[Data entries]
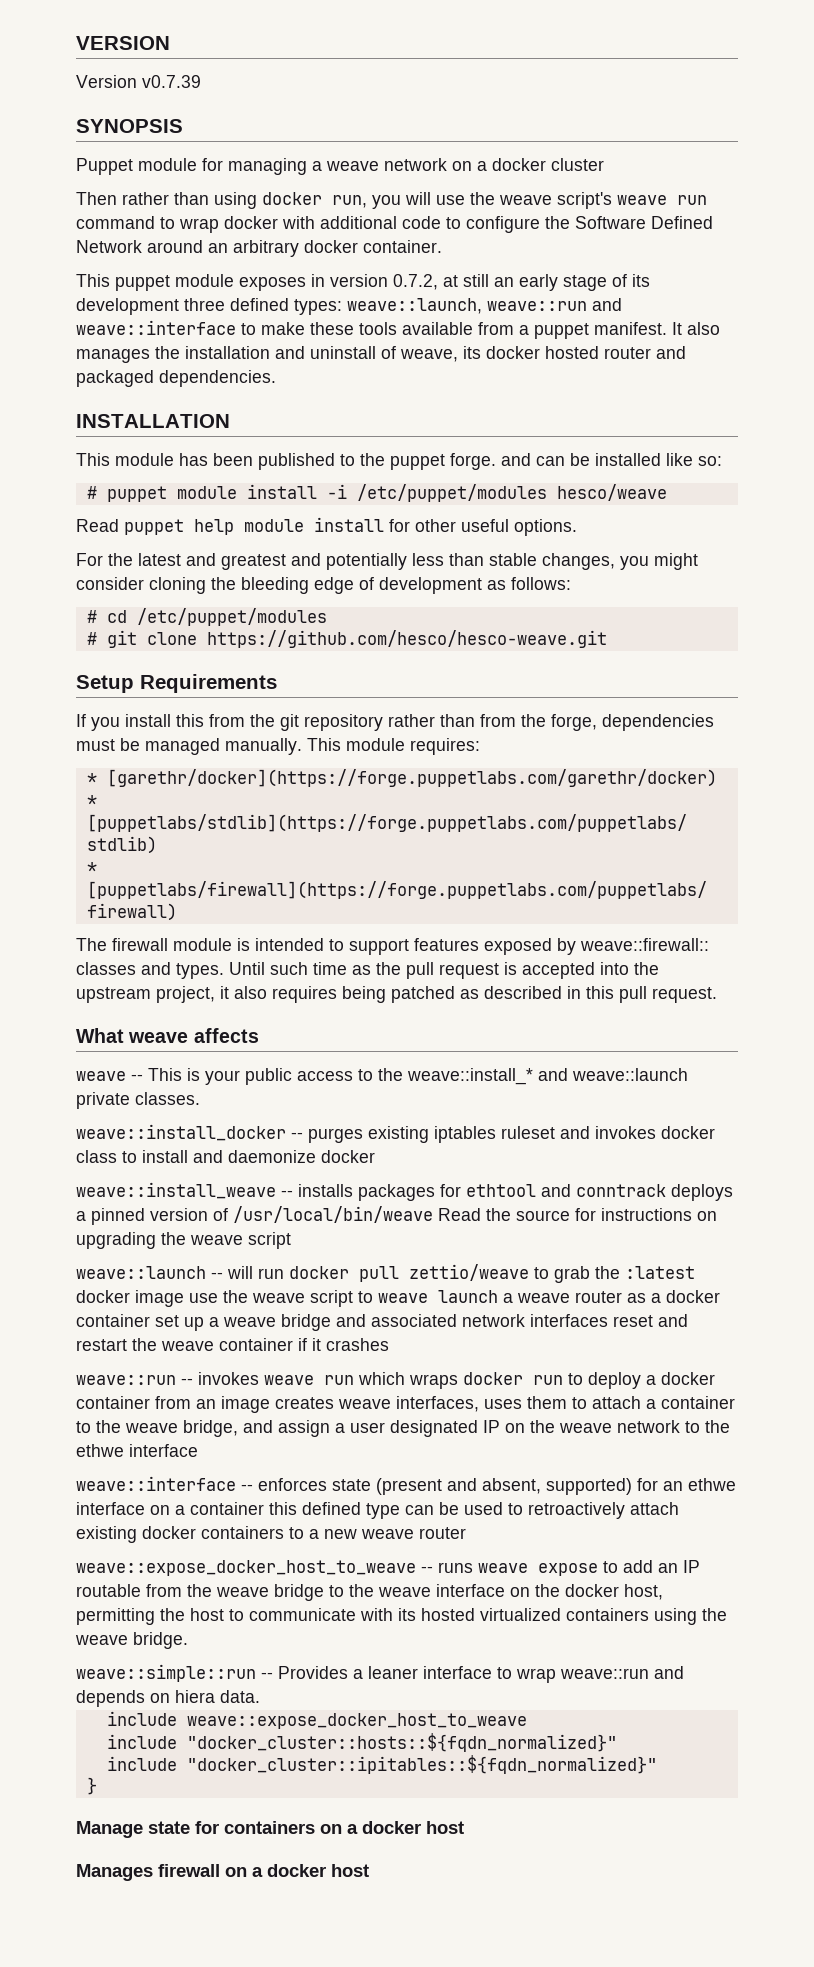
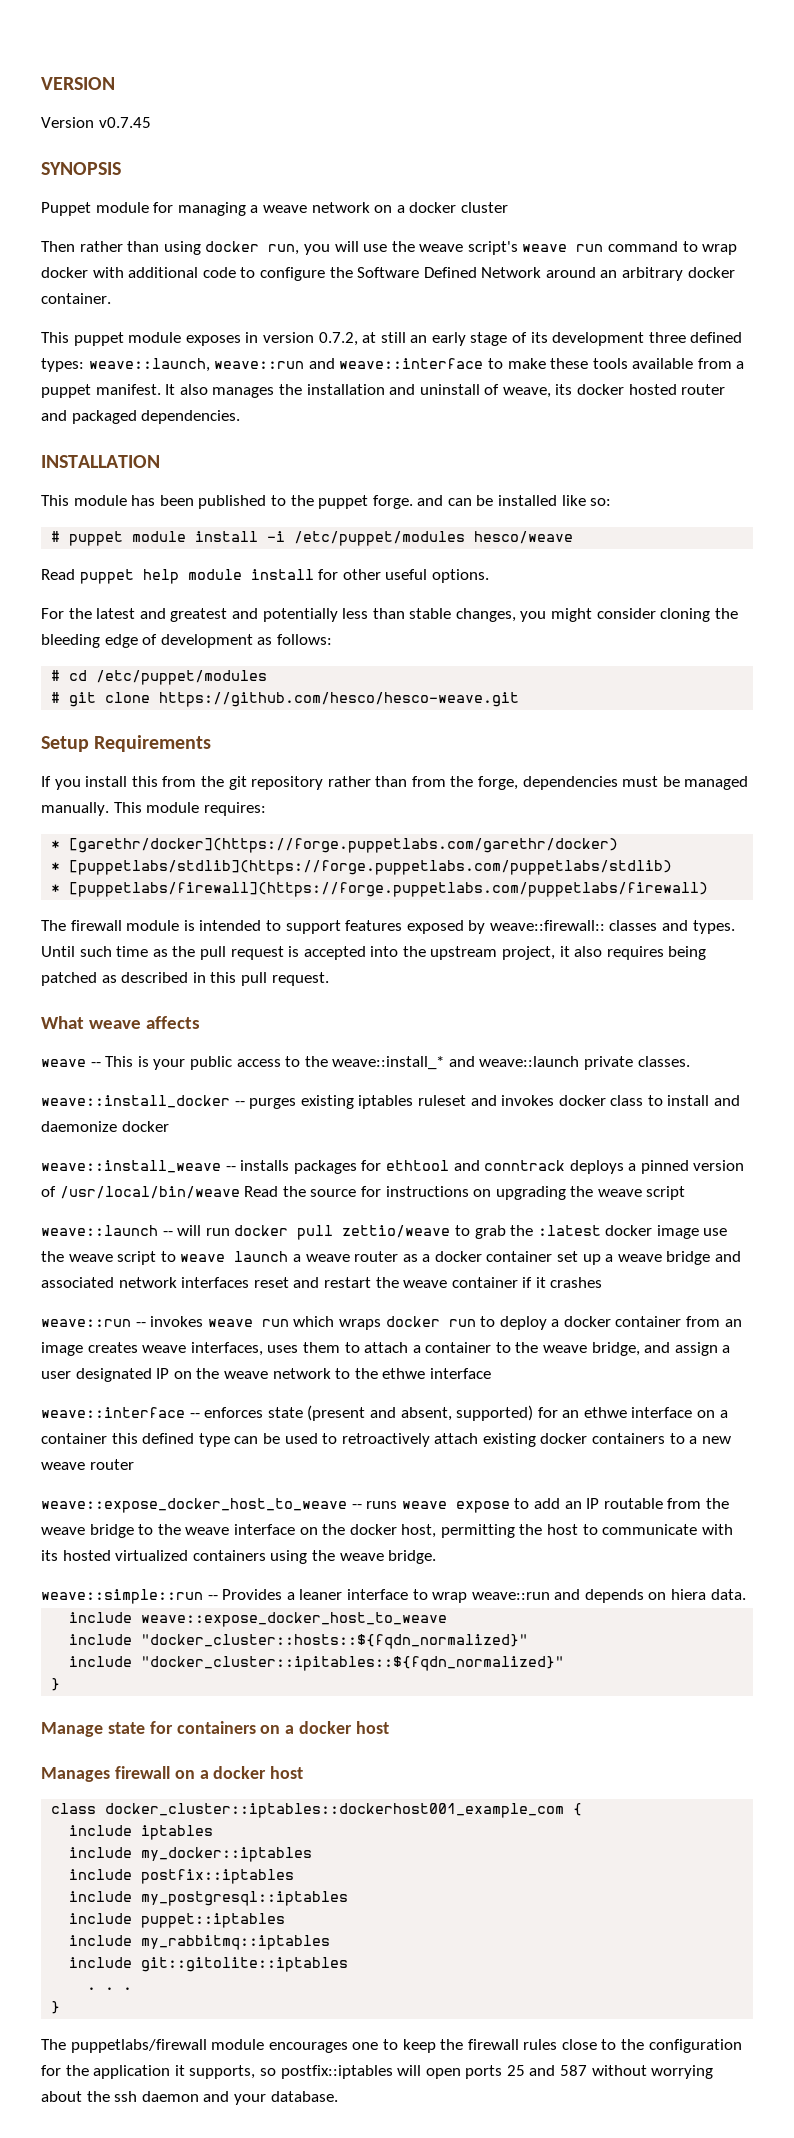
[142,75,201,88] v0.7.39 -> [98,117,151,128] v0.7.45
(369, 1870) none -> [51,1803,583,1818] [69,1825,214,1840] [69,1847,313,1862] [69,1869,295,1884] [69,1891,349,1906] [69,1913,286,1928] [69,1935,331,1950] [69,1957,349,1972] [87,1987,133,1990] [51,2001,61,2014] [41,2039,742,2053] [41,2065,714,2079] [41,2091,338,2105] // class docker_cluster::iptables::dockerhost001_example_com { // include iptables // include my_docker::iptables // include postfix::iptables // include my_postgresql::iptables // include puppet::iptables // include my_rabbitmq::iptables // include git::gitolite::iptables // . . . // } // The puppetlabs/firewall module encourages one to keep the firewall rules close to the configuration for the application it supports, so postfix::iptables will open ports 25 and 587 without worrying about the ssh daemon and your database.

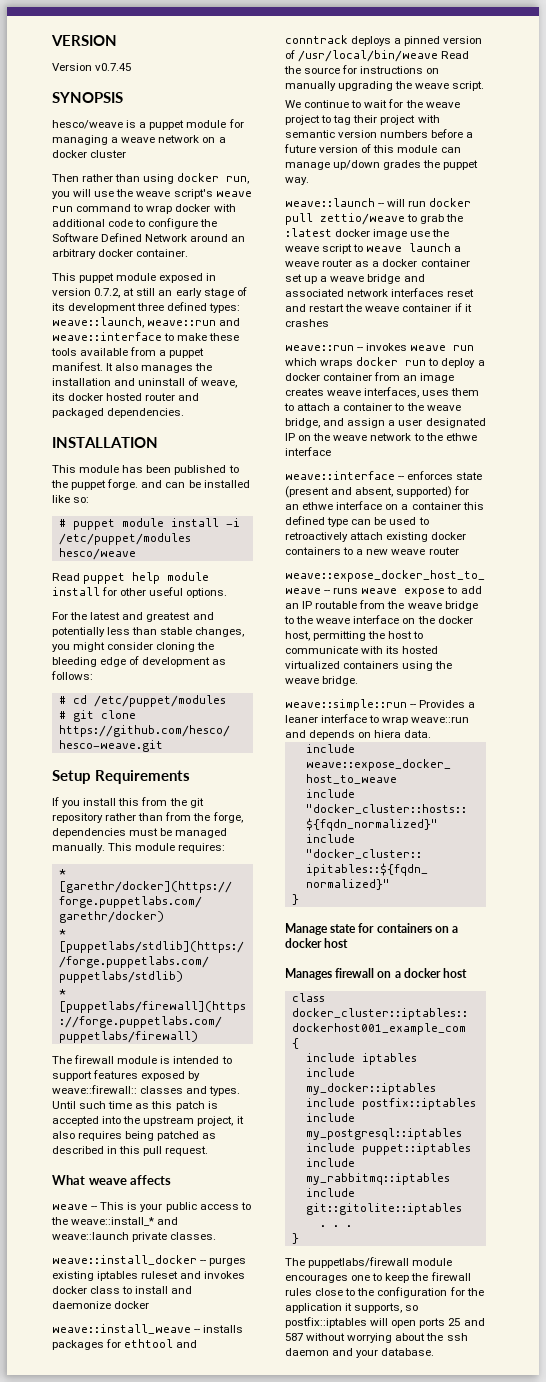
[41,202,91,216] Puppet -> [52,120,185,130] hesco/weave is a puppet
[185,335,241,346] exposes -> [159,273,204,283] exposed
[172,946,284,960] the pull request -> [151,1101,205,1111] this patch
(492, 1193) none -> [285,81,336,91] manually
[646,1186,686,1200] script -> [452,81,485,91] [285,99,460,108] [285,115,440,125] [285,129,474,138] [284,144,461,153] [285,160,479,170] [285,177,309,185] script. // We continue to wait for the weave project to tag their project with semantic version numbers before a future version of this module can manage up/down grades the puppet way.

Prompt: All that is wanted is the set of lines from the one with "(492, 1193) none -> [285,81,336,91] manually" through the last line of the entries, both included, output exactly.

Your solution:
(492, 1193) none -> [285,81,336,91] manually
[646,1186,686,1200] script -> [452,81,485,91] [285,99,460,108] [285,115,440,125] [285,129,474,138] [284,144,461,153] [285,160,479,170] [285,177,309,185] script. // We continue to wait for the weave project to tag their project with semantic version numbers before a future version of this module can manage up/down grades the puppet way.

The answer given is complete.